La lettera termina con un saluto caloroso che più cristiano non poteva essere, e cioè già rivolto verso l’alto: «Dal Cielo (se, come spero, Cielo sarà) la grande famiglia di “Avvenire” non sarà da me dimenticata». «Grande direttore e carissimo Cesare, che colpo al cuore leggerti, stavolta. E che commozione. Faccio fatica a risponderti», è l’inizio della risposta, grondante vera amicizia, di Tarquinio, che si cimenta nello sforzo più complicato: quello di trovare le parole. Il direttore di Avvenire termina scrivendo cinque volte «grazie». È un buon numero, anche se – come lo stesso Tarquinio sarà pronto a riconoscere – insufficiente.

Sì, perché la lezione del commiato di questo giornalista cattolico – in questo caso pure direttore ed editore (di Ares) – vale almeno cento corsi di giornalismo e, probabilmente, pure cento di catechismo. Raramente, infatti, capita di imbattersi in righe così luminose e scorrevoli, prive di retorica e piene di fede, parole e frasi impregnate di verità e che fanno assaporare tutta la tristezza del momento senza neppure, però, un grammo di amarezza o rassegnazione.

Da parte nostra, come Timone, carissimo Direttore Cavalleri, le rivolgiamo un augurio e ci permettiamo una piccola correzione.

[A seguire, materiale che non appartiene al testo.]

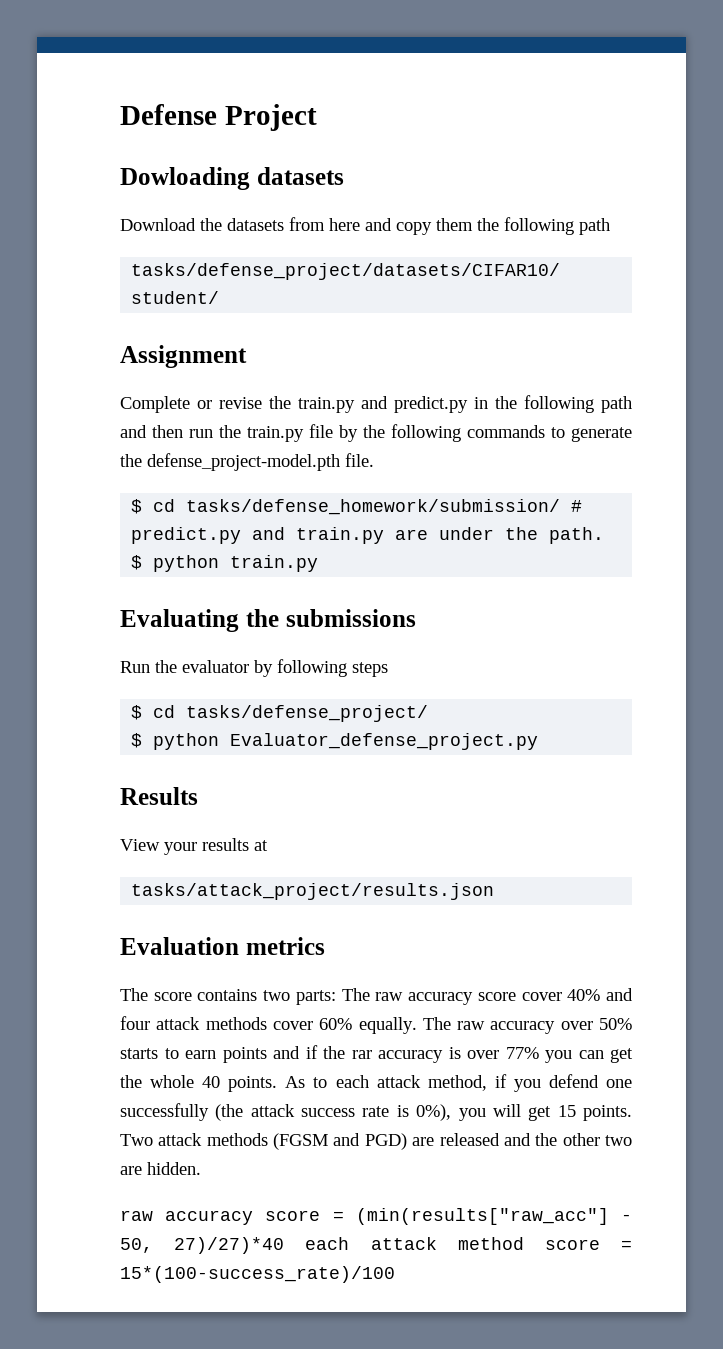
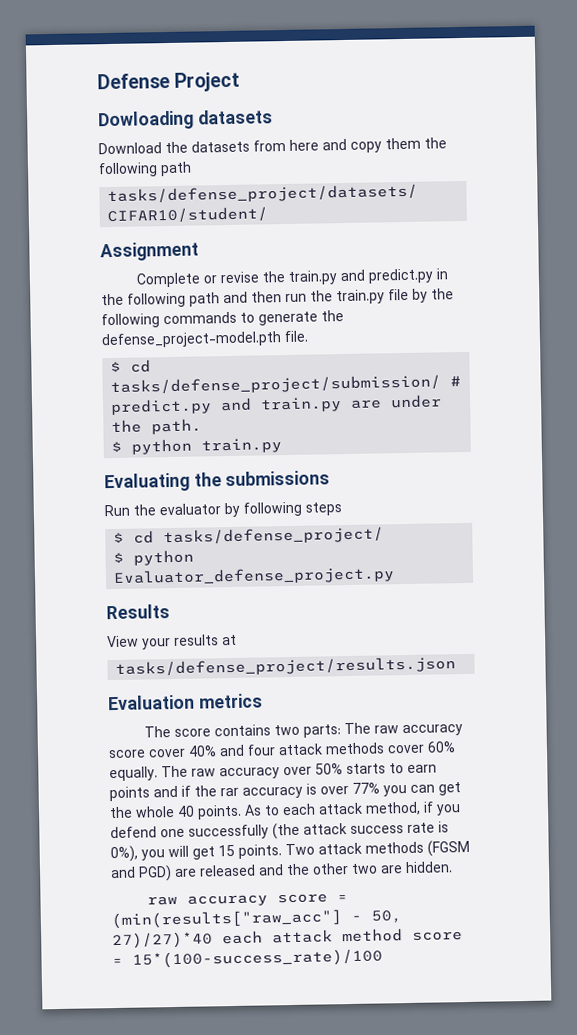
[186,499,561,515] tasks/defense_homework/submission/ -> [110,374,442,396] tasks/defense_project/submission/
[131,883,495,900] tasks/attack_project/results.json -> [115,656,457,677] tasks/defense_project/results.json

L’augurio è naturalmente che le settimane pronosticate di cui ha scritto si rivelino in realtà ben di più, per il semplice fatto che c’è ancora parecchio bisogno di lei anche da queste parti. L’affettuosa rettifica è invece su quello che la attende, dal momento che difficilmente sarà un «grande salto». Ben più probabile sia infatti altro: un grande abbraccio. Quello del Dio vivente che ha sempre guidato – e c’è da crederci, visti i risultati – la sua eccezionale penna (Foto: Imagoeconomica/Avvenire).